== What is needed ==
Your job with the data below: print everything from the line that holds "(405, 682) none" down to the line that holds "(661, 673) none", ends included, exactly, and nothing else.

== Information supplied ==
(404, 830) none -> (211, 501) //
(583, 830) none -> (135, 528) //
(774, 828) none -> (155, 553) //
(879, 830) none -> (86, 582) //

--

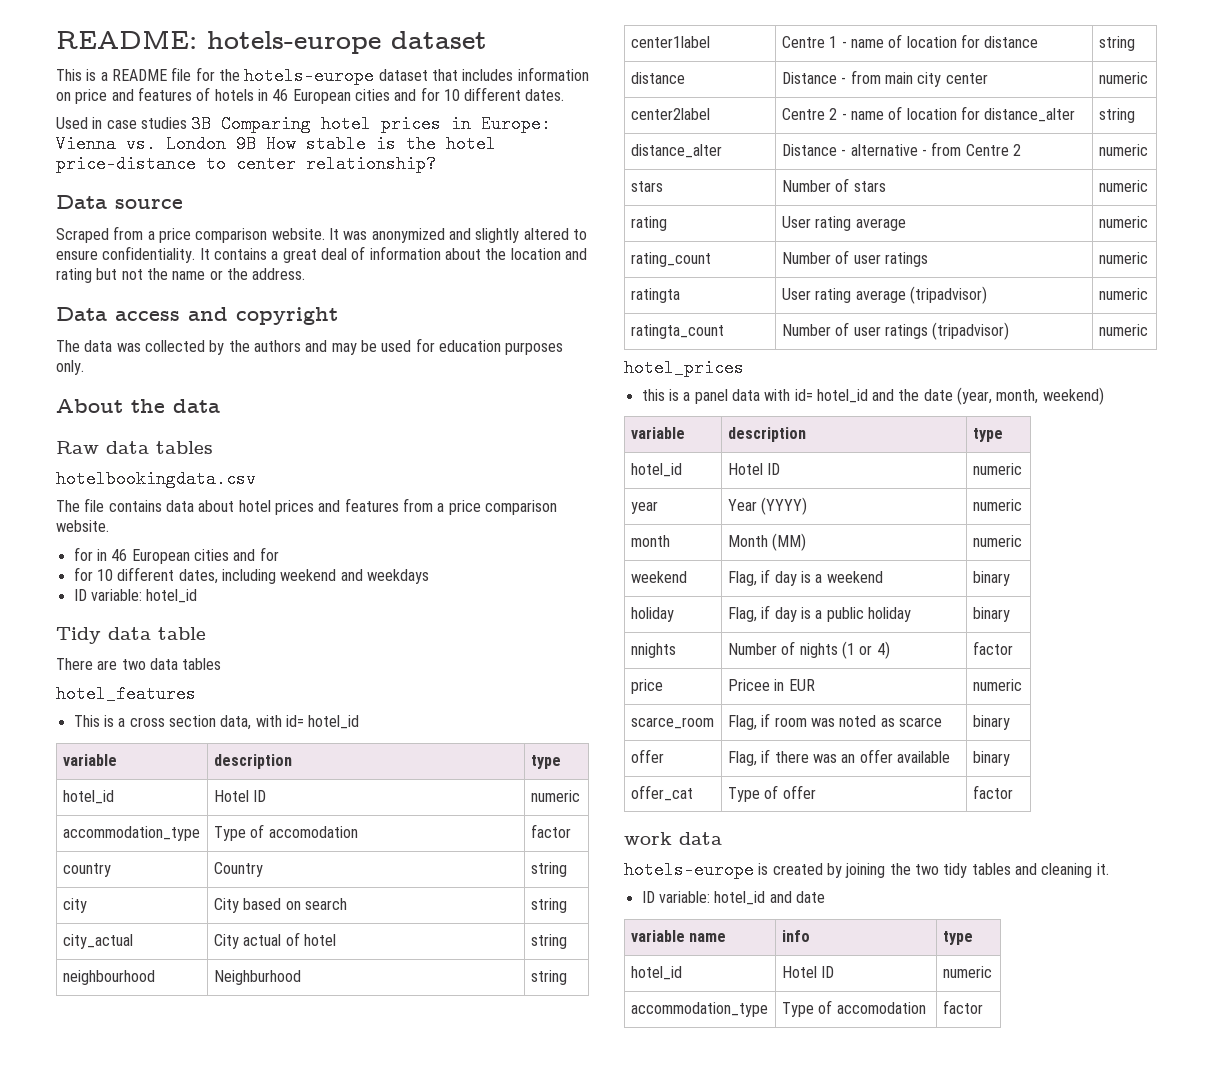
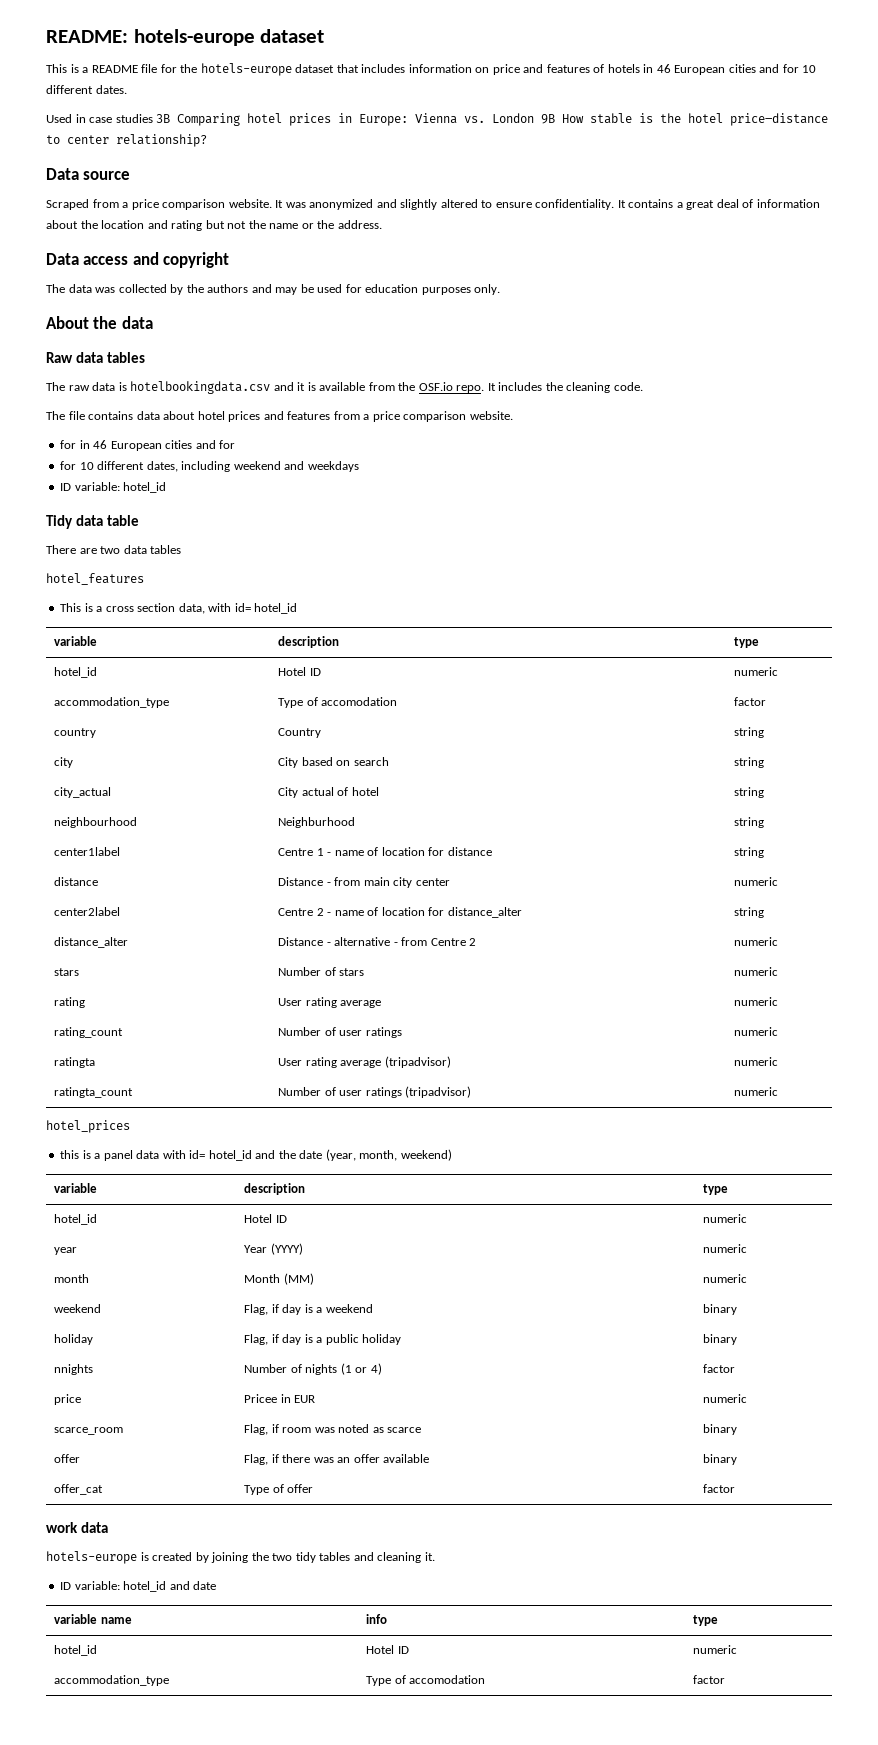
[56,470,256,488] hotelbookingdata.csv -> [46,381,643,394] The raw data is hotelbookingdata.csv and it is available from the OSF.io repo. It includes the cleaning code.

---

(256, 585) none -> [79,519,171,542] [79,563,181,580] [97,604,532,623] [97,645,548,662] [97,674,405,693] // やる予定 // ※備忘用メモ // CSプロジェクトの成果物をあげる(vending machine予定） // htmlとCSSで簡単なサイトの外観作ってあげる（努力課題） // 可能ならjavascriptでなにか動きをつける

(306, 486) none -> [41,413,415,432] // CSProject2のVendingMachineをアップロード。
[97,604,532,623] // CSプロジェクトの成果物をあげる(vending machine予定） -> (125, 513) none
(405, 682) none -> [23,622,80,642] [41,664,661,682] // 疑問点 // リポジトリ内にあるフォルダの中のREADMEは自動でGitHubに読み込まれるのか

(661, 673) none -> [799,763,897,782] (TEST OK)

== Output ==
(405, 682) none -> [23,622,80,642] [41,664,661,682] // 疑問点 // リポジトリ内にあるフォルダの中のREADMEは自動でGitHubに読み込まれるのか

(661, 673) none -> [799,763,897,782] (TEST OK)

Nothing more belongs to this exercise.